De son avis, la revendication relative à cette prime peut progressivement trouver sa réponse dans la mise en place d’un programme spécial de logements sociaux pour les enseignants.

A ses dires, cela peut constituer un point d’accord pour une trêve afin de permettre aux milliers d’enfants des écoles publiques de jouir pleinement du droit à l’éducation pour une égalité de chances dans l’avenir sur le marché impitoyable de l’emploi.  “Une dose de bon sens et d’équité feront du bien au cœur des citoyens majoritairement meurtris dans un pays où l’Etat semble être en berne sur plusieurs questions essentielles”, a laissé entendre Mahamane Mariko.

Déployer les officiers maliens sur le théâtre des opérations

Sur la question de la réconciliation, il a indiqué que rien ne peut se faire sans les Maliens. Car, souligne-t-il, dans la recherche de solution à la crise multiforme au Mali, en particulier la crise sécuritaire, les Maliens semblent ignorer qu’ils doivent être au début et à la fin de toutes les initiatives. “Nous gagnerons difficilement le pari militaire en comptant sur ces différentes missions internationales déployées dans notre pays, notamment la Minusma, la force G5 sahel, l’Opération Barkhane. Comment peut-on expliquer qu’ils débarquent de la tête de force conjointe du G5 sahel un officier supérieur malien pour n’avoir pas pu déjouer un attentat à Sévaré, une ville située à 600 km de Bamako, pour le remplacer par un officier étranger dans notre pays ?”, s’est-il interrogé.

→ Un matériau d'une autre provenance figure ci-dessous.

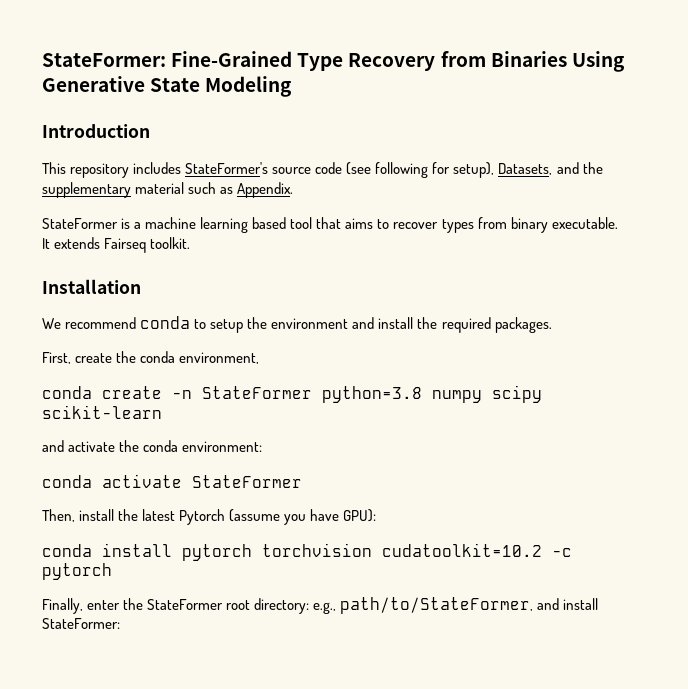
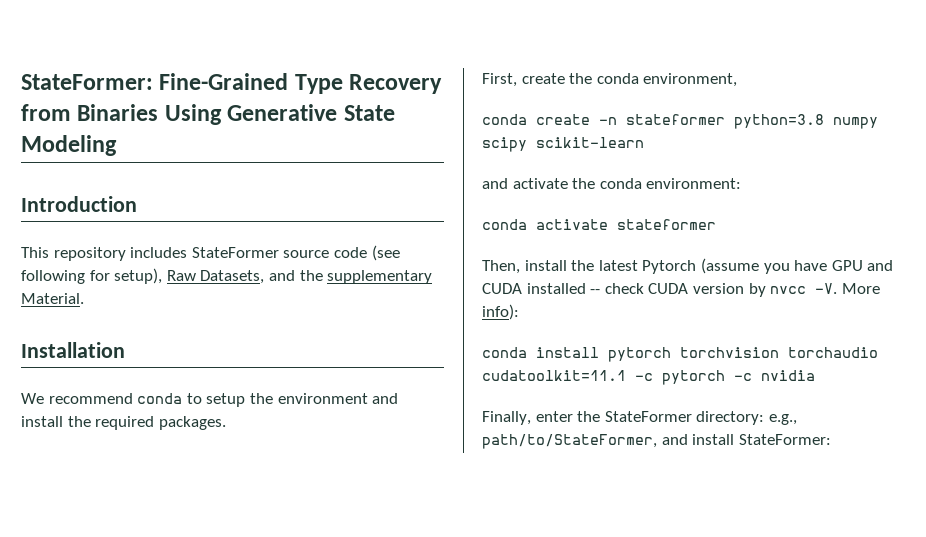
[185,162,269,174] StateFormer's -> [191,247,279,258] StateFormer
(495, 170) none -> [166,270,196,281] Raw
[135,182,294,198] [42,217,618,233] [42,237,191,253] material such as Appendix. // StateFormer is a machine learning based tool that aims to recover types from binary executable. It extends Fairseq toolkit. -> [21,293,84,304] Material.
[202,386,312,399] StateFormer -> [626,114,725,125] stateformer
[192,475,302,488] StateFormer -> [617,219,716,230] stateformer
[343,509,377,522] GPU): -> [831,260,894,271] [482,283,880,297] [482,304,519,320] GPU and CUDA installed -- check CUDA version by nvcc -V. More info):
[382,543,542,557] cudatoolkit=10.2 -> [788,347,878,358] [482,370,626,381] torchaudio cudatoolkit=11.1
(112, 571) none -> [734,370,815,381] -c nvidia
[226,600,251,610] root -> (692, 416) none

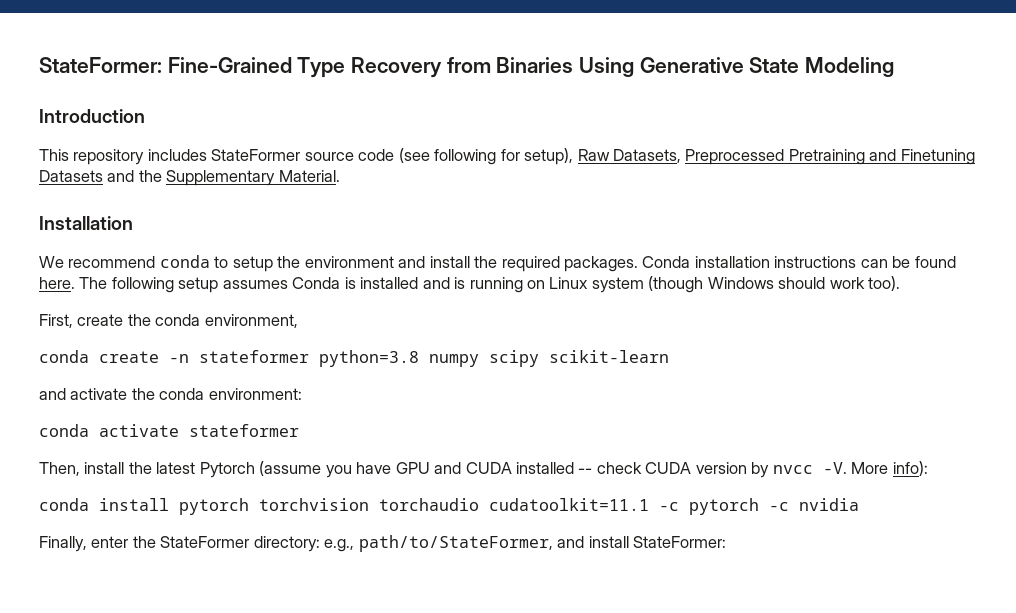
(265, 277) none -> [685,149,975,165] [39,170,103,182] Preprocessed Pretraining and Finetuning Datasets
[327,270,433,284] supplementary -> [166,170,276,186] Supplementary
(226, 423) none -> [642,256,956,268] [39,276,901,293] Conda installation instructions can be found here. The following setup assumes Conda is installed and is running on Linux system (though Windows should work too).

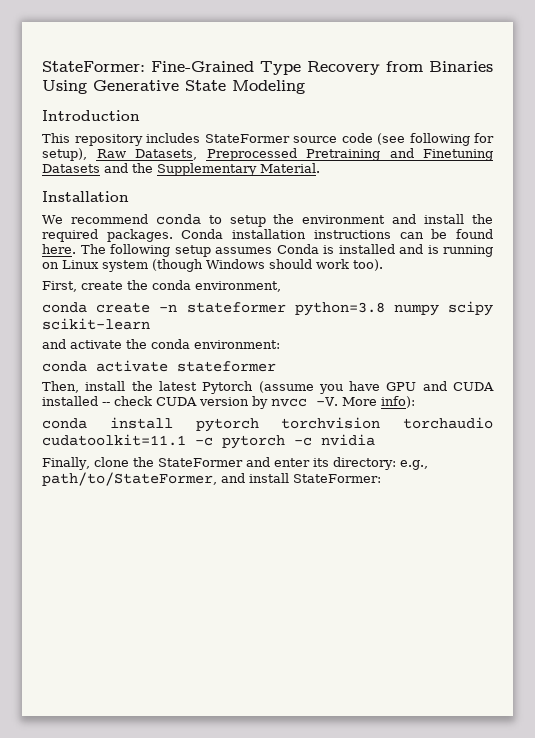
[91,536,129,548] enter -> [93,457,129,467] clone
(250, 542) none -> [245,457,329,467] and enter its

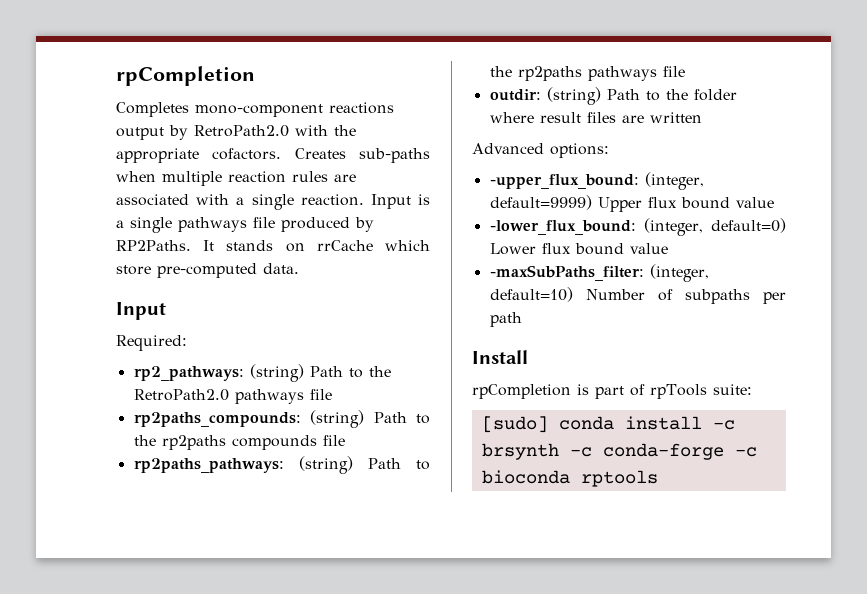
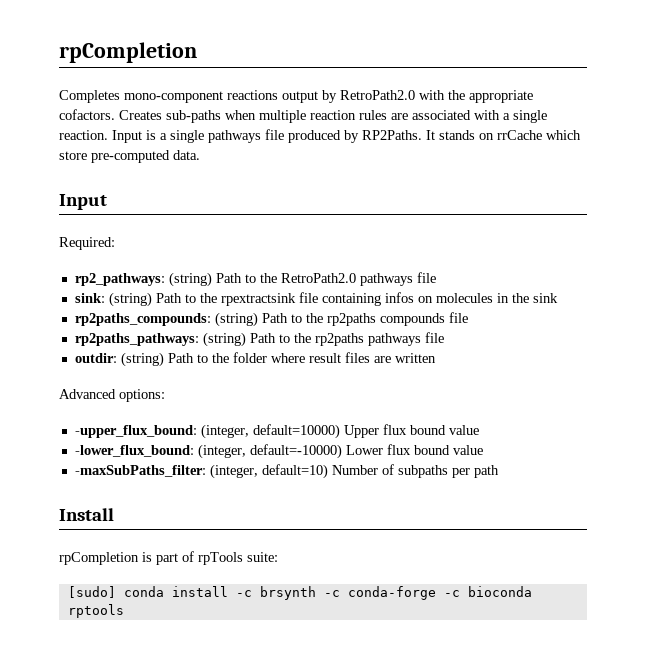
(332, 394) none -> [74,292,558,307] // sink: (string) Path to the rpextractsink file containing infos on molecules in the sink
[489,195,592,210] default=9999) -> [252,424,340,439] default=10000)
[711,218,786,233] default=0) -> [249,444,342,459] default=-10000)

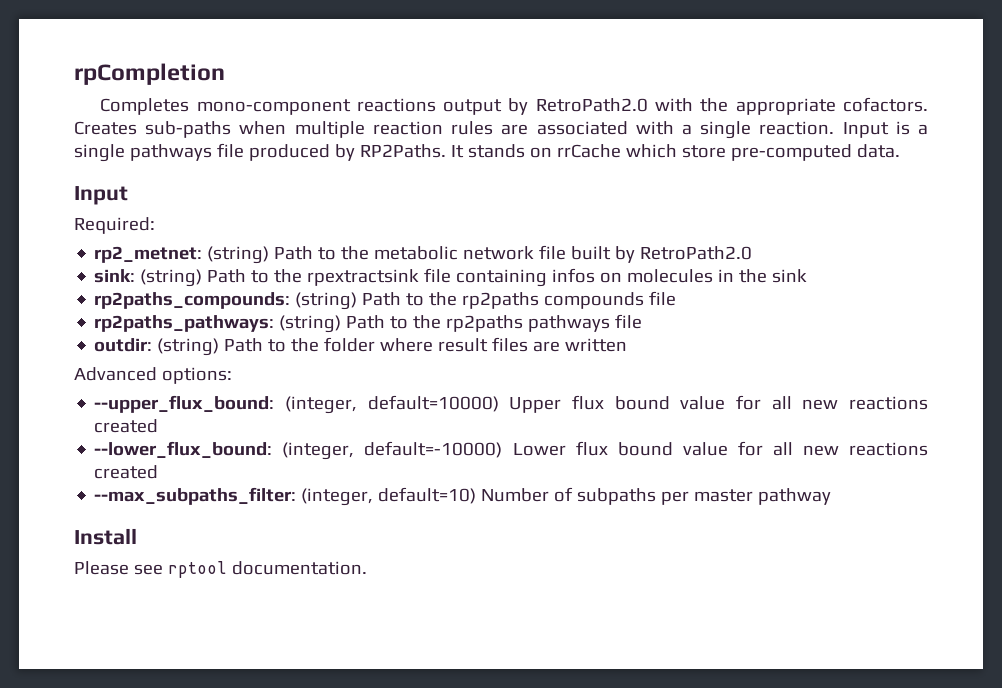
[74,272,436,287] rp2_pathways: (string) Path to the RetroPath2.0 pathways file -> [94,245,753,264] rp2_metnet: (string) Path to the metabolic network file built by RetroPath2.0
[74,425,197,438] -upper_flux_bound: -> [94,395,275,413] --upper_flux_bound:
[74,445,194,457] // -lower_flux_bound: -> [736,395,928,410] [94,419,159,433] [94,441,273,458] for all new reactions created // --lower_flux_bound:
[74,465,206,477] // -maxSubPaths_filter: -> [737,441,928,456] [94,465,159,479] [94,487,297,505] for all new reactions created // --max_subpaths_filter:
[473,465,499,478] path -> [694,488,832,505] master pathway
[59,551,278,565] [67,586,532,600] [67,604,124,618] rpCompletion is part of rpTools suite: // [sudo] conda install -c brsynth -c conda-forge -c bioconda rptools -> [74,561,367,578] Please see rptool documentation.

Pourtant, précise le président du parti, au même moment, un attentat est perpétré à Koulikoro (60 km de Bamako) malgré le limogeage de l’officier malien et la volonté de transférer le poste de commandement de cette opération à Bamako.

De son point de vue, la seule manière de reprendre la main, surtout sur le plan militaire, c’est de positionner nos militaires devant le théâtre des opérations. “Sinon, les officiers étrangers réfléchiront cent mille fois avant de donner leur poitrine pour sauver notre pays quand beaucoup des nôtres font le félon, choisissent les bureaux feutrés, la fête, les jouissances mondaines ou la menace et la torture des civils innocents. On aura tort de demander, malgré la présence de toutes ces missions militaires, pourquoi tant de menaces sur notre pays.  Il nous faut accepter de déployer nos officiers valeureux sur le terrain”, a-t-il conclu.